• _RECORDS FOR THE TASK_
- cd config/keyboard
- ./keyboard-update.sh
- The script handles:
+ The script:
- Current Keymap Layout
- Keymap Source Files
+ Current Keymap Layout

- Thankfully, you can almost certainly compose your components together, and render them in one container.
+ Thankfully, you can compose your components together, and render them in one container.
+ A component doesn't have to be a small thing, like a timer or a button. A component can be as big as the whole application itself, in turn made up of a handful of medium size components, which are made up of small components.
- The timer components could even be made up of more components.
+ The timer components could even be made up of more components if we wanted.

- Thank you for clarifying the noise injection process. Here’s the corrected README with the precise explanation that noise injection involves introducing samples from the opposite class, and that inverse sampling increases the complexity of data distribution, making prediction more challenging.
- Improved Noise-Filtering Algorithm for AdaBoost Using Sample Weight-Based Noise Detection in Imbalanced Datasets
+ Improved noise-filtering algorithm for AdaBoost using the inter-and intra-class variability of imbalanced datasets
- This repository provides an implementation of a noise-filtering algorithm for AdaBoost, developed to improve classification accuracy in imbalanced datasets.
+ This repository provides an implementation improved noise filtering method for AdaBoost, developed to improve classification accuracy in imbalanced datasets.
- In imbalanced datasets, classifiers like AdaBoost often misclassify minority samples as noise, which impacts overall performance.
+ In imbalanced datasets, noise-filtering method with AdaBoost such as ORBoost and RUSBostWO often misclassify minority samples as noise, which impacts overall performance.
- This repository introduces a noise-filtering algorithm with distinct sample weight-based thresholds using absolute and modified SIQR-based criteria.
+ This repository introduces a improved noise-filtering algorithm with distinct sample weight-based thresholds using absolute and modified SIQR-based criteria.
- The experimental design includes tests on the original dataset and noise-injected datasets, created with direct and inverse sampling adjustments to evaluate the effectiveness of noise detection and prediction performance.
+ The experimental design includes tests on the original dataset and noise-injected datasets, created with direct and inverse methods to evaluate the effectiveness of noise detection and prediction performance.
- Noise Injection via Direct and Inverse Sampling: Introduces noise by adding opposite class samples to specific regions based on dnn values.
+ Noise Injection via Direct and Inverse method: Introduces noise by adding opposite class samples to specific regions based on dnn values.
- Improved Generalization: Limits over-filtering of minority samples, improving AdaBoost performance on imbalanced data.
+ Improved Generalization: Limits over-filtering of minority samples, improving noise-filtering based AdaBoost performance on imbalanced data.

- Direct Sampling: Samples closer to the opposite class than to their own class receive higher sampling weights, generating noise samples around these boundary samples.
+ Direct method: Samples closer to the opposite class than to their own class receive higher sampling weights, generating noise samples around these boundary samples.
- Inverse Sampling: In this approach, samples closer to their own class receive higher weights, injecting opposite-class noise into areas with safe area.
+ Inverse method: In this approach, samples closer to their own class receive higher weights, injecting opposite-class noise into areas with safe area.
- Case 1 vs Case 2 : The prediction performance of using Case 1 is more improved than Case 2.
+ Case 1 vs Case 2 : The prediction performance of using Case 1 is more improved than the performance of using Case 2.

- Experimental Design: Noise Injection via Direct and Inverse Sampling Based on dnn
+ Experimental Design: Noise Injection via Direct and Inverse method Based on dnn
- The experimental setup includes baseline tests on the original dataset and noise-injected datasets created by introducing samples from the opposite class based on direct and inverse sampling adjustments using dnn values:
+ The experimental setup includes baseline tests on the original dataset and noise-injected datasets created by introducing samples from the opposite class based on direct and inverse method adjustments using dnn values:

• _WHAT IS EXPECTED_
Retype the material exactly, including every line.

• _RESULT_
- cd config/keyboard
- ./keyboard-update.sh
- The script handles:
+ The script:
- Current Keymap Layout
- Keymap Source Files
+ Current Keymap Layout

- Thankfully, you can almost certainly compose your components together, and render them in one container.
+ Thankfully, you can compose your components together, and render them in one container.
+ A component doesn't have to be a small thing, like a timer or a button. A component can be as big as the whole application itself, in turn made up of a handful of medium size components, which are made up of small components.
- The timer components could even be made up of more components.
+ The timer components could even be made up of more components if we wanted.

- Thank you for clarifying the noise injection process. Here’s the corrected README with the precise explanation that noise injection involves introducing samples from the opposite class, and that inverse sampling increases the complexity of data distribution, making prediction more challenging.
- Improved Noise-Filtering Algorithm for AdaBoost Using Sample Weight-Based Noise Detection in Imbalanced Datasets
+ Improved noise-filtering algorithm for AdaBoost using the inter-and intra-class variability of imbalanced datasets
- This repository provides an implementation of a noise-filtering algorithm for AdaBoost, developed to improve classification accuracy in imbalanced datasets.
+ This repository provides an implementation improved noise filtering method for AdaBoost, developed to improve classification accuracy in imbalanced datasets.
- In imbalanced datasets, classifiers like AdaBoost often misclassify minority samples as noise, which impacts overall performance.
+ In imbalanced datasets, noise-filtering method with AdaBoost such as ORBoost and RUSBostWO often misclassify minority samples as noise, which impacts overall performance.
- This repository introduces a noise-filtering algorithm with distinct sample weight-based thresholds using absolute and modified SIQR-based criteria.
+ This repository introduces a improved noise-filtering algorithm with distinct sample weight-based thresholds using absolute and modified SIQR-based criteria.
- The experimental design includes tests on the original dataset and noise-injected datasets, created with direct and inverse sampling adjustments to evaluate the effectiveness of noise detection and prediction performance.
+ The experimental design includes tests on the original dataset and noise-injected datasets, created with direct and inverse methods to evaluate the effectiveness of noise detection and prediction performance.
- Noise Injection via Direct and Inverse Sampling: Introduces noise by adding opposite class samples to specific regions based on dnn values.
+ Noise Injection via Direct and Inverse method: Introduces noise by adding opposite class samples to specific regions based on dnn values.
- Improved Generalization: Limits over-filtering of minority samples, improving AdaBoost performance on imbalanced data.
+ Improved Generalization: Limits over-filtering of minority samples, improving noise-filtering based AdaBoost performance on imbalanced data.

- Direct Sampling: Samples closer to the opposite class than to their own class receive higher sampling weights, generating noise samples around these boundary samples.
+ Direct method: Samples closer to the opposite class than to their own class receive higher sampling weights, generating noise samples around these boundary samples.
- Inverse Sampling: In this approach, samples closer to their own class receive higher weights, injecting opposite-class noise into areas with safe area.
+ Inverse method: In this approach, samples closer to their own class receive higher weights, injecting opposite-class noise into areas with safe area.
- Case 1 vs Case 2 : The prediction performance of using Case 1 is more improved than Case 2.
+ Case 1 vs Case 2 : The prediction performance of using Case 1 is more improved than the performance of using Case 2.

- Experimental Design: Noise Injection via Direct and Inverse Sampling Based on dnn
+ Experimental Design: Noise Injection via Direct and Inverse method Based on dnn
- The experimental setup includes baseline tests on the original dataset and noise-injected datasets created by introducing samples from the opposite class based on direct and inverse sampling adjustments using dnn values:
+ The experimental setup includes baseline tests on the original dataset and noise-injected datasets created by introducing samples from the opposite class based on direct and inverse method adjustments using dnn values:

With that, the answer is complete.